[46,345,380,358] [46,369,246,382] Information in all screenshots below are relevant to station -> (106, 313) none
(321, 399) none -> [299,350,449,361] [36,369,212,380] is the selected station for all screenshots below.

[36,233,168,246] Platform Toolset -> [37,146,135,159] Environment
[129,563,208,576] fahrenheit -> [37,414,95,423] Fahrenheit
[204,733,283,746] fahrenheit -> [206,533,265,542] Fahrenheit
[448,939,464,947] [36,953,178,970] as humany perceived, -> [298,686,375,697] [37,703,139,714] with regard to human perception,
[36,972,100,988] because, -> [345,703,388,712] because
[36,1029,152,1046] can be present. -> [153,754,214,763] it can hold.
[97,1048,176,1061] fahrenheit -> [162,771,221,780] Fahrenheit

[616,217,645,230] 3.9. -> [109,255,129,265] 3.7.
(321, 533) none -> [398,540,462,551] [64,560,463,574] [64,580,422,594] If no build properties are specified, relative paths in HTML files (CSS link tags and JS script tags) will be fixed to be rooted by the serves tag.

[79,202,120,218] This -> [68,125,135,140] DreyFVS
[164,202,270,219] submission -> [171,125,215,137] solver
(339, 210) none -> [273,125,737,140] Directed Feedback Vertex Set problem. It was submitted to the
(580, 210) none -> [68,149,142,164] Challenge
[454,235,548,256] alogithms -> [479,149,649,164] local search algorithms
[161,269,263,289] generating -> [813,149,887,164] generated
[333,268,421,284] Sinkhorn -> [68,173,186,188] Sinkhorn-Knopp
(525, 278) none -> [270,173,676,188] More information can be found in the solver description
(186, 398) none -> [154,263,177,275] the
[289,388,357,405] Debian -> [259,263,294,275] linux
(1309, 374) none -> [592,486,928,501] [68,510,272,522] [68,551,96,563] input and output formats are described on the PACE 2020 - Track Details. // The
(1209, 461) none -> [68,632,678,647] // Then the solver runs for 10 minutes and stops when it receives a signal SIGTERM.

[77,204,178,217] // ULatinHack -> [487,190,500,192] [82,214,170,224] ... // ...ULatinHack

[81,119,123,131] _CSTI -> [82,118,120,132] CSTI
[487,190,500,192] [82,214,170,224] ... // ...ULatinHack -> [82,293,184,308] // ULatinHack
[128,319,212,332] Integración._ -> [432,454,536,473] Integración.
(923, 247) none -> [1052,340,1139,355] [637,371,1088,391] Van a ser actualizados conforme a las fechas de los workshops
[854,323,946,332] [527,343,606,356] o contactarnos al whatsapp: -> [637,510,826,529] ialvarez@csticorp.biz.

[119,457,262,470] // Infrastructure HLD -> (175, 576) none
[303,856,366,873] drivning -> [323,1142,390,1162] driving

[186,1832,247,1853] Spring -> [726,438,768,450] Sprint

Your task —
Go through the records above and set each one down exactly, please.

Answer to the problem —
[46,345,380,358] [46,369,246,382] Information in all screenshots below are relevant to station -> (106, 313) none
(321, 399) none -> [299,350,449,361] [36,369,212,380] is the selected station for all screenshots below.

[36,233,168,246] Platform Toolset -> [37,146,135,159] Environment
[129,563,208,576] fahrenheit -> [37,414,95,423] Fahrenheit
[204,733,283,746] fahrenheit -> [206,533,265,542] Fahrenheit
[448,939,464,947] [36,953,178,970] as humany perceived, -> [298,686,375,697] [37,703,139,714] with regard to human perception,
[36,972,100,988] because, -> [345,703,388,712] because
[36,1029,152,1046] can be present. -> [153,754,214,763] it can hold.
[97,1048,176,1061] fahrenheit -> [162,771,221,780] Fahrenheit

[616,217,645,230] 3.9. -> [109,255,129,265] 3.7.
(321, 533) none -> [398,540,462,551] [64,560,463,574] [64,580,422,594] If no build properties are specified, relative paths in HTML files (CSS link tags and JS script tags) will be fixed to be rooted by the serves tag.

[79,202,120,218] This -> [68,125,135,140] DreyFVS
[164,202,270,219] submission -> [171,125,215,137] solver
(339, 210) none -> [273,125,737,140] Directed Feedback Vertex Set problem. It was submitted to the
(580, 210) none -> [68,149,142,164] Challenge
[454,235,548,256] alogithms -> [479,149,649,164] local search algorithms
[161,269,263,289] generating -> [813,149,887,164] generated
[333,268,421,284] Sinkhorn -> [68,173,186,188] Sinkhorn-Knopp
(525, 278) none -> [270,173,676,188] More information can be found in the solver description
(186, 398) none -> [154,263,177,275] the
[289,388,357,405] Debian -> [259,263,294,275] linux
(1309, 374) none -> [592,486,928,501] [68,510,272,522] [68,551,96,563] input and output formats are described on the PACE 2020 - Track Details. // The
(1209, 461) none -> [68,632,678,647] // Then the solver runs for 10 minutes and stops when it receives a signal SIGTERM.

[77,204,178,217] // ULatinHack -> [487,190,500,192] [82,214,170,224] ... // ...ULatinHack

[81,119,123,131] _CSTI -> [82,118,120,132] CSTI
[487,190,500,192] [82,214,170,224] ... // ...ULatinHack -> [82,293,184,308] // ULatinHack
[128,319,212,332] Integración._ -> [432,454,536,473] Integración.
(923, 247) none -> [1052,340,1139,355] [637,371,1088,391] Van a ser actualizados conforme a las fechas de los workshops
[854,323,946,332] [527,343,606,356] o contactarnos al whatsapp: -> [637,510,826,529] ialvarez@csticorp.biz.

[119,457,262,470] // Infrastructure HLD -> (175, 576) none
[303,856,366,873] drivning -> [323,1142,390,1162] driving

[186,1832,247,1853] Spring -> [726,438,768,450] Sprint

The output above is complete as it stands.